Equilibrio tra armonizzazione e concorrenza nel futuro digitale europeo
In conclusione, il Digital Networks Act non dovrebbe essere interpretato come un ripudio dei principi concorrenziali che hanno guidato la liberalizzazione delle telecomunicazioni europee negli ultimi trent’anni, ma piuttosto come un tentativo di adattare quei principi a una fase storica radicalmente diversa, caratterizzata dalla necessità di investimenti massicci, dalla convergenza tra reti e servizi digitali e da sfide geopolitiche senza precedenti.
Il rischio di derive oligopolistiche o di cattura regolatoria è reale e deve essere gestito con strumenti antitrust rafforzati e meccanismi di accountability trasparenti. Tuttavia, il rischio opposto – rimanere intrappolati in un sistema di reti frammentate, sottocapitalizzate, tecnologicamente arretrate e vulnerabili – appare ancora più concreto e minaccioso per il futuro digitale dell’Europa.
Condizioni per il successo del nuovo framework: certezza giuridica e coordinamento efficace
Se il nuovo framework regolatorio riuscirà a garantire certezza giuridica di lungo periodo, coordinamento efficace nelle procedure di licensing e assegnazione dello spettro, meccanismi equi e trasparenti di remunerazione degli investimenti e un approccio unificato alla sicurezza e resilienza delle reti, allora potrà effettivamente fungere da catalizzatore per quei capitali internazionali che oggi guardano all’Europa con scetticismo e preferiscono mercati più integrati e prevedibili.
Il DNA rappresenta una scommessa sistemica paragonabile all’introduzione dell’euro: armonizzare e integrare non è mai un processo indolore e genera inevitabilmente vincitori e vinti, ma può produrre benefici duraturi se accompagnato da istituzioni forti, processi decisionali trasparenti e una visione strategica condivisa.
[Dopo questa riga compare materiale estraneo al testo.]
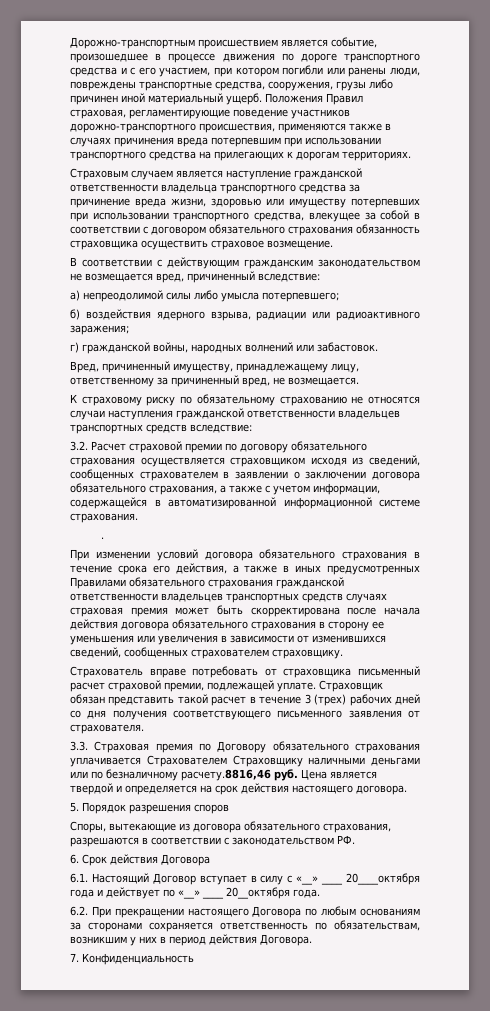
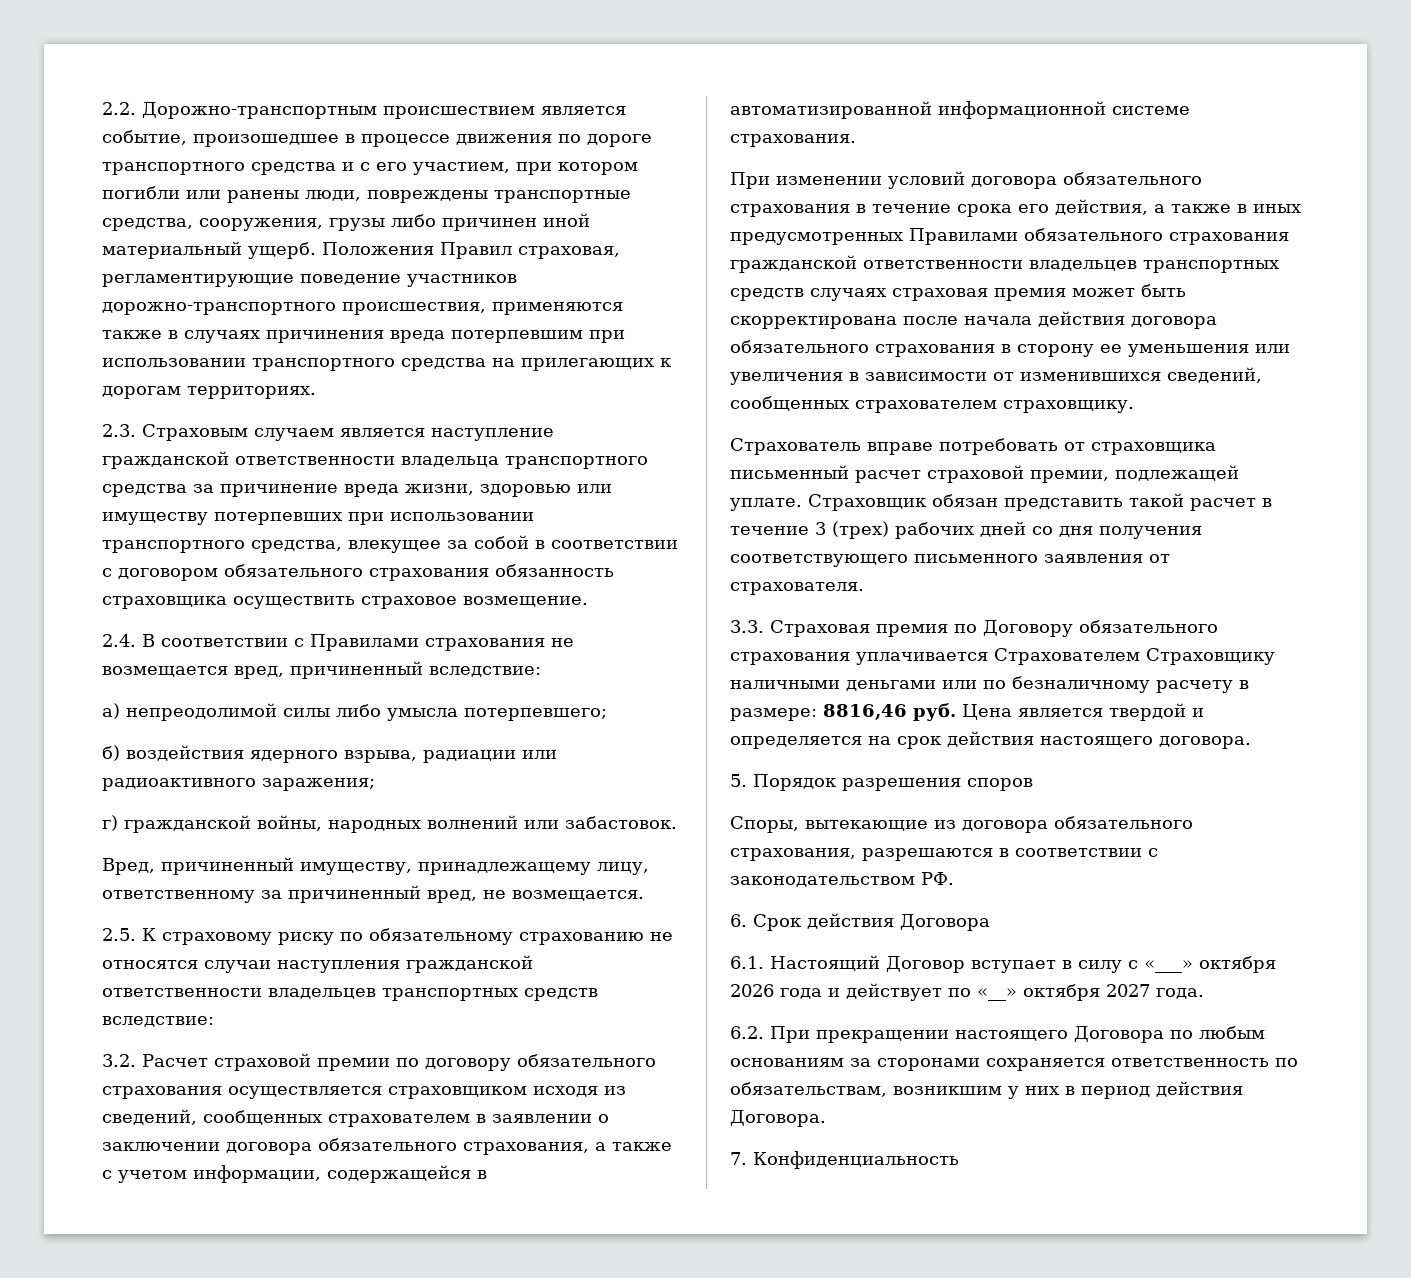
- Дорожно-транспортным происшествием является событие, произошедшее в процессе движения по дороге транспортного средства и с его участием, при котором погибли или ранены люди, повреждены транспортные средства, сооружения, грузы либо причинен иной материальный ущерб.
+ 2.2. Дорожно-транспортным происшествием является событие, произошедшее в процессе движения по дороге транспортного средства и с его участием, при котором погибли или ранены люди, повреждены транспортные средства, сооружения, грузы либо причинен иной материальный ущерб.
- Страховым случаем является наступление гражданской ответственности владельца транспортного средства за причинение вреда жизни, здоровью или имуществу потерпевших при использовании транспортного средства, влекущее за собой в соответствии с договором обязательного страхования обязанность страховщика осуществить страховое возмещение.
+ 2.3. Страховым случаем является наступление гражданской ответственности владельца транспортного средства за причинение вреда жизни, здоровью или имуществу потерпевших при использовании транспортного средства, влекущее за собой в соответствии с договором обязательного страхования обязанность страховщика осуществить страховое возмещение.
- В соответствии с действующим гражданским законодательством не возмещается вред, причиненный вследствие:
+ 2.4. В соответствии с Правилами страхования не возмещается вред, причиненный вследствие:
- К страховому риску по обязательному страхованию не относятся случаи наступления гражданской ответственности владельцев транспортных средств вследствие:
+ 2.5. К страховому риску по обязательному страхованию не относятся случаи наступления гражданской ответственности владельцев транспортных средств вследствие:
- .
- 3.3. Страховая премия по Договору обязательного страхования уплачивается Страхователем Страховщику наличными деньгами или по безналичному расчету.8816,46 руб. Цена является твердой и определяется на срок действия настоящего договора.
+ 3.3. Страховая премия по Договору обязательного страхования уплачивается Страхователем Страховщику наличными деньгами или по безналичному расчету в размере: 8816,46 руб. Цена является твердой и определяется на срок действия настоящего договора.
- 6.1. Настоящий Договор вступает в силу с «__» ____ 20____октября года и действует по «__» ____ 20__октября года.
+ 6.1. Настоящий Договор вступает в силу с «___» октября 2026 года и действует по «__» октября 2027 года.

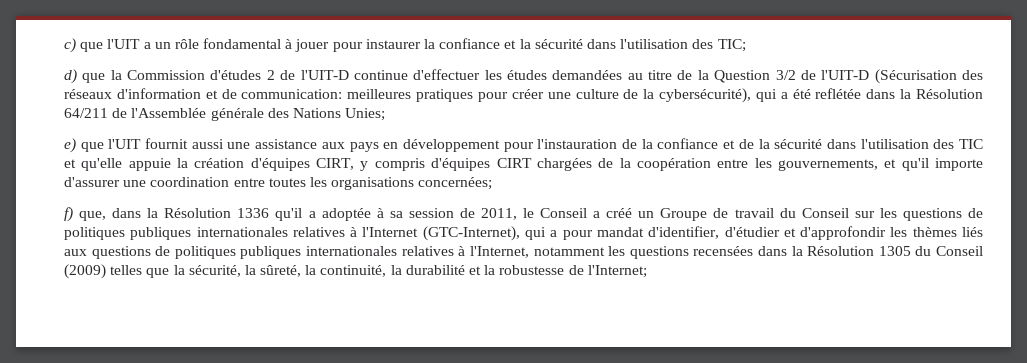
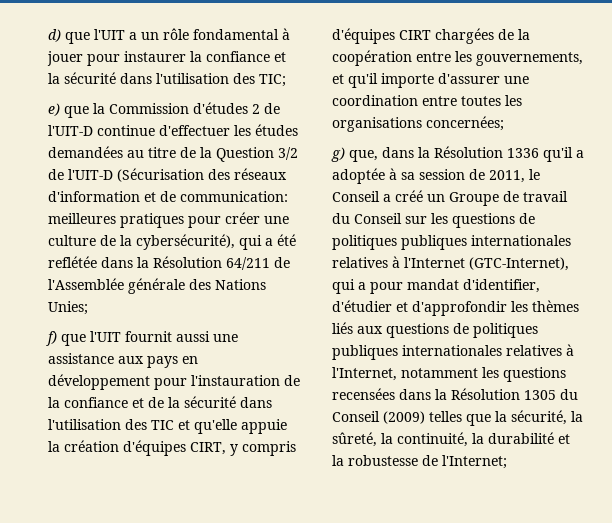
- c) que l'UIT a un rôle fondamental à jouer pour instaurer la confiance et la sécurité dans l'utilisation des TIC;
+ d) que l'UIT a un rôle fondamental à jouer pour instaurer la confiance et la sécurité dans l'utilisation des TIC;
- d) que la Commission d'études 2 de l'UIT-D continue d'effectuer les études demandées au titre de la Question 3/2 de l'UIT-D (Sécurisation des réseaux d'information et de communication: meilleures pratiques pour créer une culture de la cybersécurité), qui a été reflétée dans la Résolution 64/211 de l'Assemblée générale des Nations Unies;
+ e) que la Commission d'études 2 de l'UIT-D continue d'effectuer les études demandées au titre de la Question 3/2 de l'UIT-D (Sécurisation des réseaux d'information et de communication: meilleures pratiques pour créer une culture de la cybersécurité), qui a été reflétée dans la Résolution 64/211 de l'Assemblée générale des Nations Unies;
- e) que l'UIT fournit aussi une assistance aux pays en développement pour l'instauration de la confiance et de la sécurité dans l'utilisation des TIC et qu'elle appuie la création d'équipes CIRT, y compris d'équipes CIRT chargées de la coopération entre les gouvernements, et qu'il importe d'assurer une coordination entre toutes les organisations concernées;
+ f) que l'UIT fournit aussi une assistance aux pays en développement pour l'instauration de la confiance et de la sécurité dans l'utilisation des TIC et qu'elle appuie la création d'équipes CIRT, y compris d'équipes CIRT chargées de la coopération entre les gouvernements, et qu'il importe d'assurer une coordination entre toutes les organisations concernées;
- f) que, dans la Résolution 1336 qu'il a adoptée à sa session de 2011, le Conseil a créé un Groupe de travail du Conseil sur les questions de politiques publiques internationales relatives à l'Internet (GTC-Internet), qui a pour mandat d'identifier, d'étudier et d'approfondir les thèmes liés aux questions de politiques publiques internationales relatives à l'Internet, notamment les questions recensées dans la Résolution 1305 du Conseil (2009) telles que la sécurité, la sûreté, la continuité, la durabilité et la robustesse de l'Internet;
+ g) que, dans la Résolution 1336 qu'il a adoptée à sa session de 2011, le Conseil a créé un Groupe de travail du Conseil sur les questions de politiques publiques internationales relatives à l'Internet (GTC-Internet), qui a pour mandat d'identifier, d'étudier et d'approfondir les thèmes liés aux questions de politiques publiques internationales relatives à l'Internet, notamment les questions recensées dans la Résolution 1305 du Conseil (2009) telles que la sécurité, la sûreté, la continuité, la durabilité et la robustesse de l'Internet;

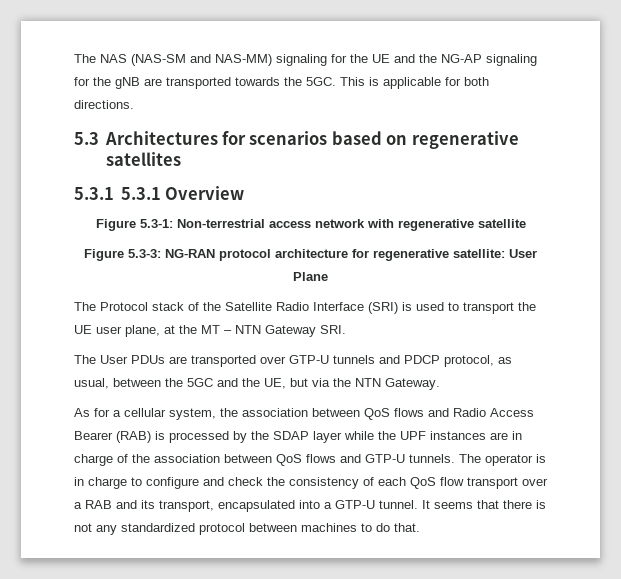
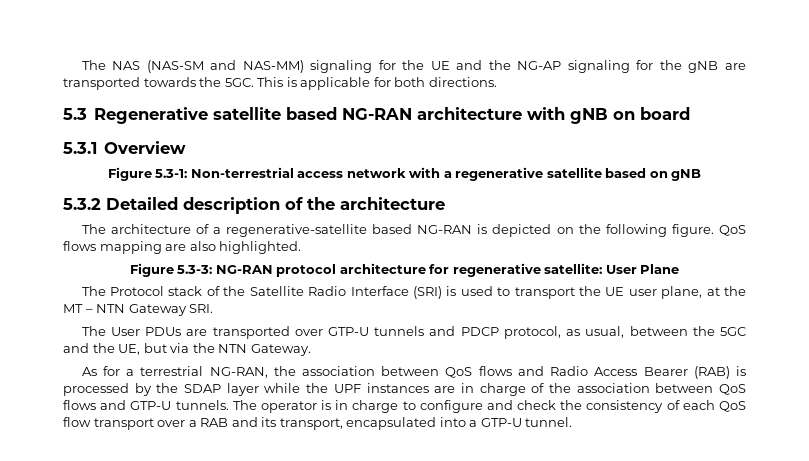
- 5.3 Architectures for scenarios based on regenerative satellites
- 5.3.1 5.3.1 Overview
+ 5.3 Regenerative satellite based NG-RAN architecture with gNB on board
+ 5.3.1 Overview
- Figure 5.3-1: Non-terrestrial access network with regenerative satellite
+ Figure 5.3-1: Non-terrestrial access network with a regenerative satellite based on gNB
+ 5.3.2 Detailed description of the architecture
+ The architecture of a regenerative-satellite based NG-RAN is depicted on the following figure. QoS flows mapping are also highlighted.
- As for a cellular system, the association between QoS flows and Radio Access Bearer (RAB) is processed by the SDAP layer while the UPF instances are in charge of the association between QoS flows and GTP-U tunnels.
+ As for a terrestrial NG-RAN, the association between QoS flows and Radio Access Bearer (RAB) is processed by the SDAP layer while the UPF instances are in charge of the association between QoS flows and GTP-U tunnels.
- It seems that there is not any standardized protocol between machines to do that.

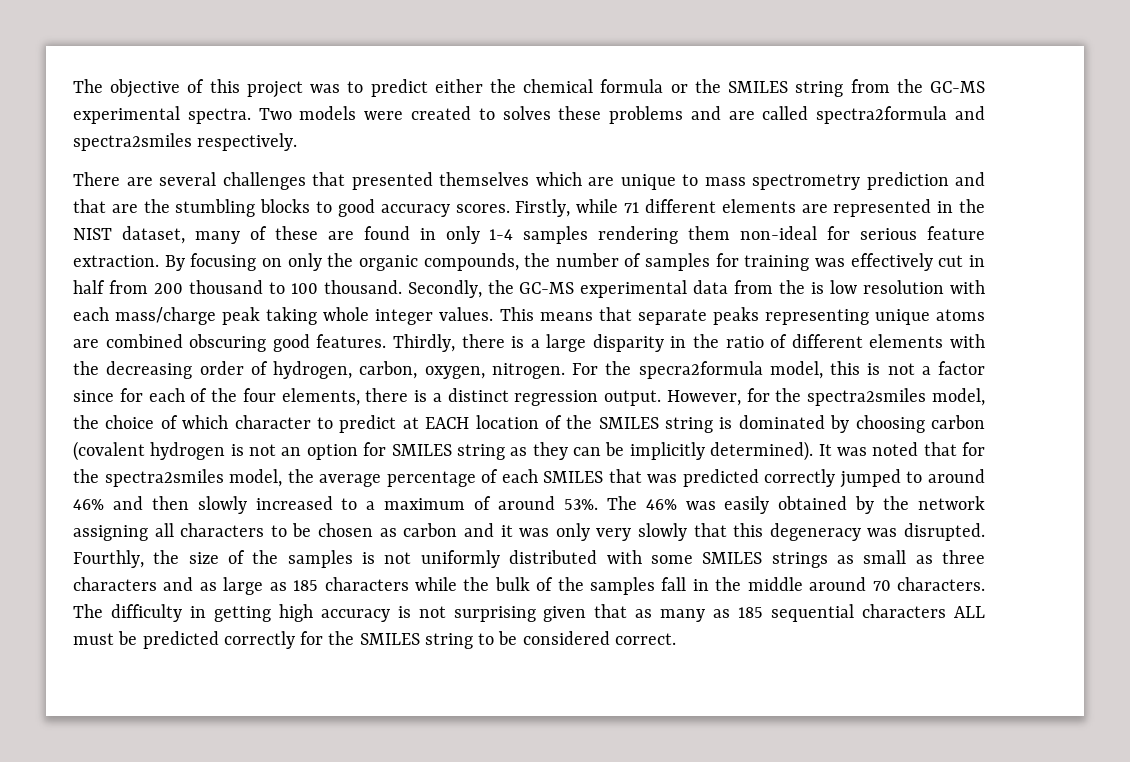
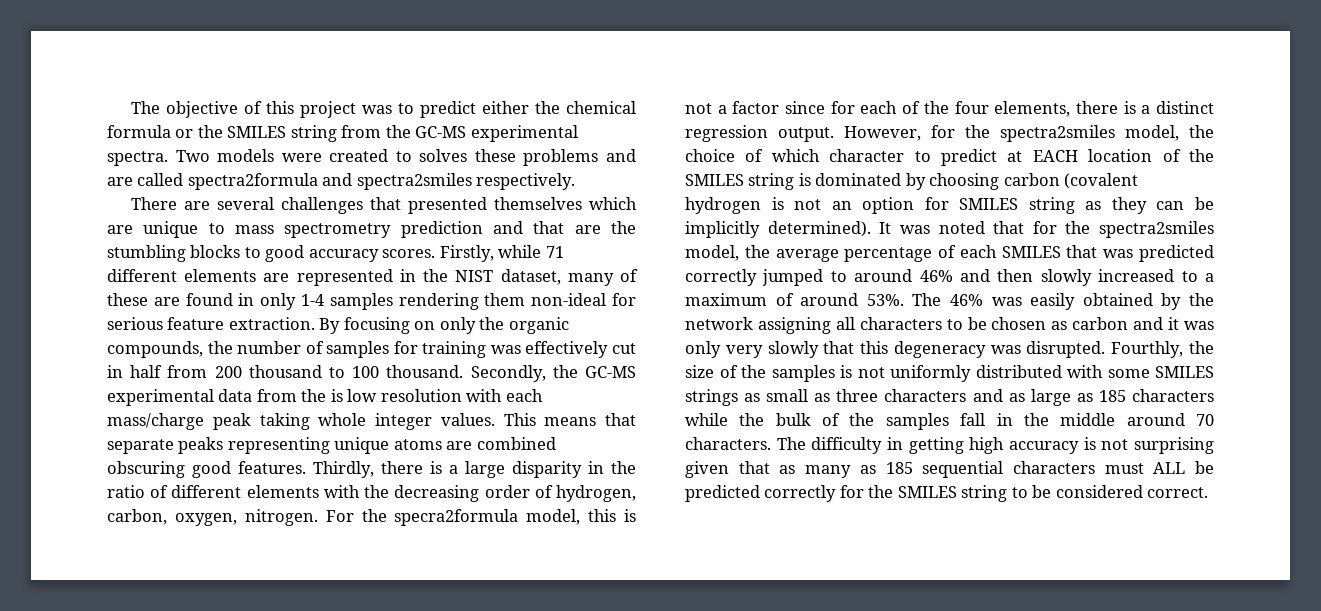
- The difficulty in getting high accuracy is not surprising given that as many as 185 sequential characters ALL must be predicted correctly for the SMILES string to be considered correct.
+ The difficulty in getting high accuracy is not surprising given that as many as 185 sequential characters must ALL be predicted correctly for the SMILES string to be considered correct.

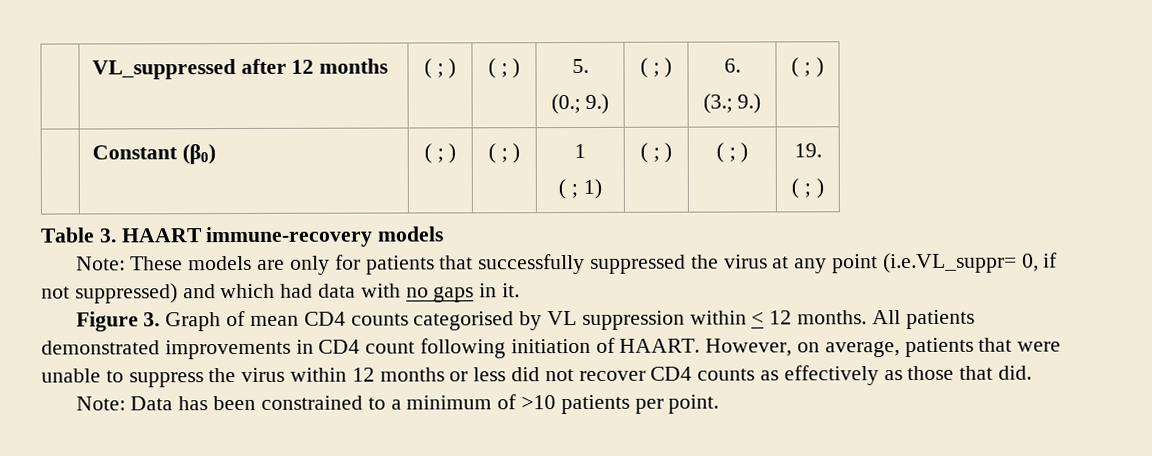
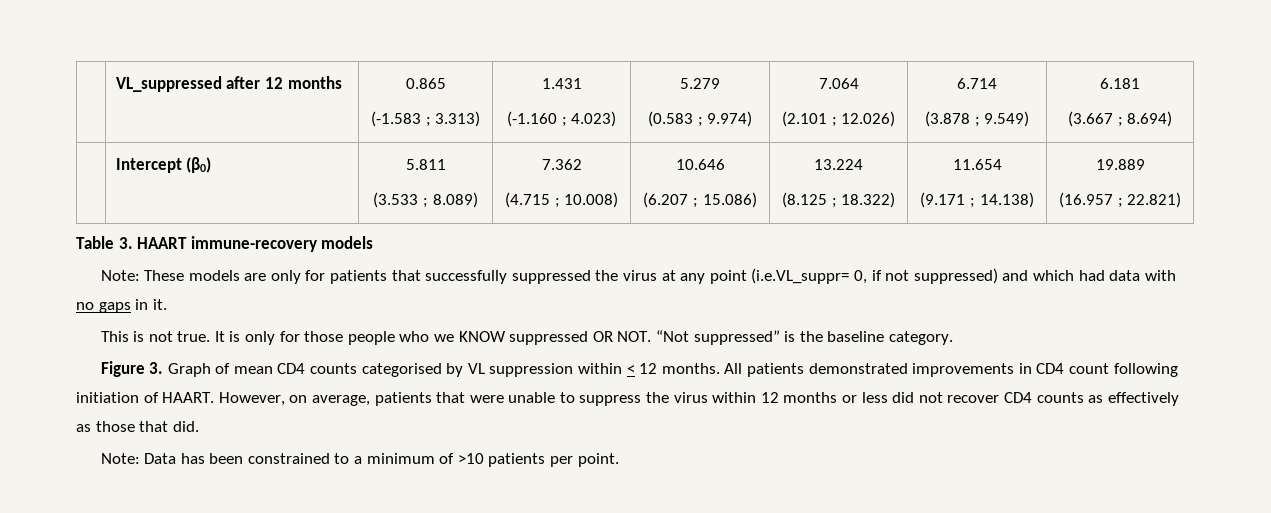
- | VL_suppressed after 12 months | ( ; ) | ( ; ) | 5.
- (0.; 9.) | ( ; ) | 6.
- (3.; 9.) | ( ; )
- | Constant (β0) | ( ; ) | ( ; ) | 1
- ( ; 1) | ( ; ) | ( ; ) | 19.
- ( ; )
+ | VL_suppressed after 12 months | 0.865
+ (-1.583 ; 3.313) | 1.431
+ (-1.160 ; 4.023) | 5.279
+ (0.583 ; 9.974) | 7.064
+ (2.101 ; 12.026) | 6.714
+ (3.878 ; 9.549) | 6.181
+ (3.667 ; 8.694)
+ | Intercept (β0) | 5.811
+ (3.533 ; 8.089) | 7.362
+ (4.715 ; 10.008) | 10.646
+ (6.207 ; 15.086) | 13.224
+ (8.125 ; 18.322) | 11.654
+ (9.171 ; 14.138) | 19.889
+ (16.957 ; 22.821)
+ This is not true. It is only for those people who we KNOW suppressed OR NOT. “Not suppressed” is the baseline category.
Digital Networks Act: una cassetta degli attrezzi normativa
Il Digital Networks Act non è e non può essere una bacchetta magica che risolve istantaneamente decenni di sotto investimento e frammentazione. È piuttosto una sofisticata cassetta degli attrezzi normativi che richiederà sapienza nell’uso, equilibrio nell’applicazione e costante adattamento all’evoluzione tecnologica e di mercato. Il successo dipenderà dalla capacità di regolatori, governi, operatori e stakeholder di utilizzare questi strumenti evitando sia la deriva protezionista che minaccerebbe l’innovazione, sia l’anarchia competitiva che nel medio periodo produce inevitabilmente sotto investimento e declino tecnologico. Da questa complessa equazione dipende non solo la velocità delle future reti europee, ma la sovranità digitale del continente e la sua capacità di trasformare gigabit e millisecondi di latenza in prosperità economica diffusa, inclusione sociale e resilienza democratica nell’era dell’intelligenza artificiale e del calcolo quantistico.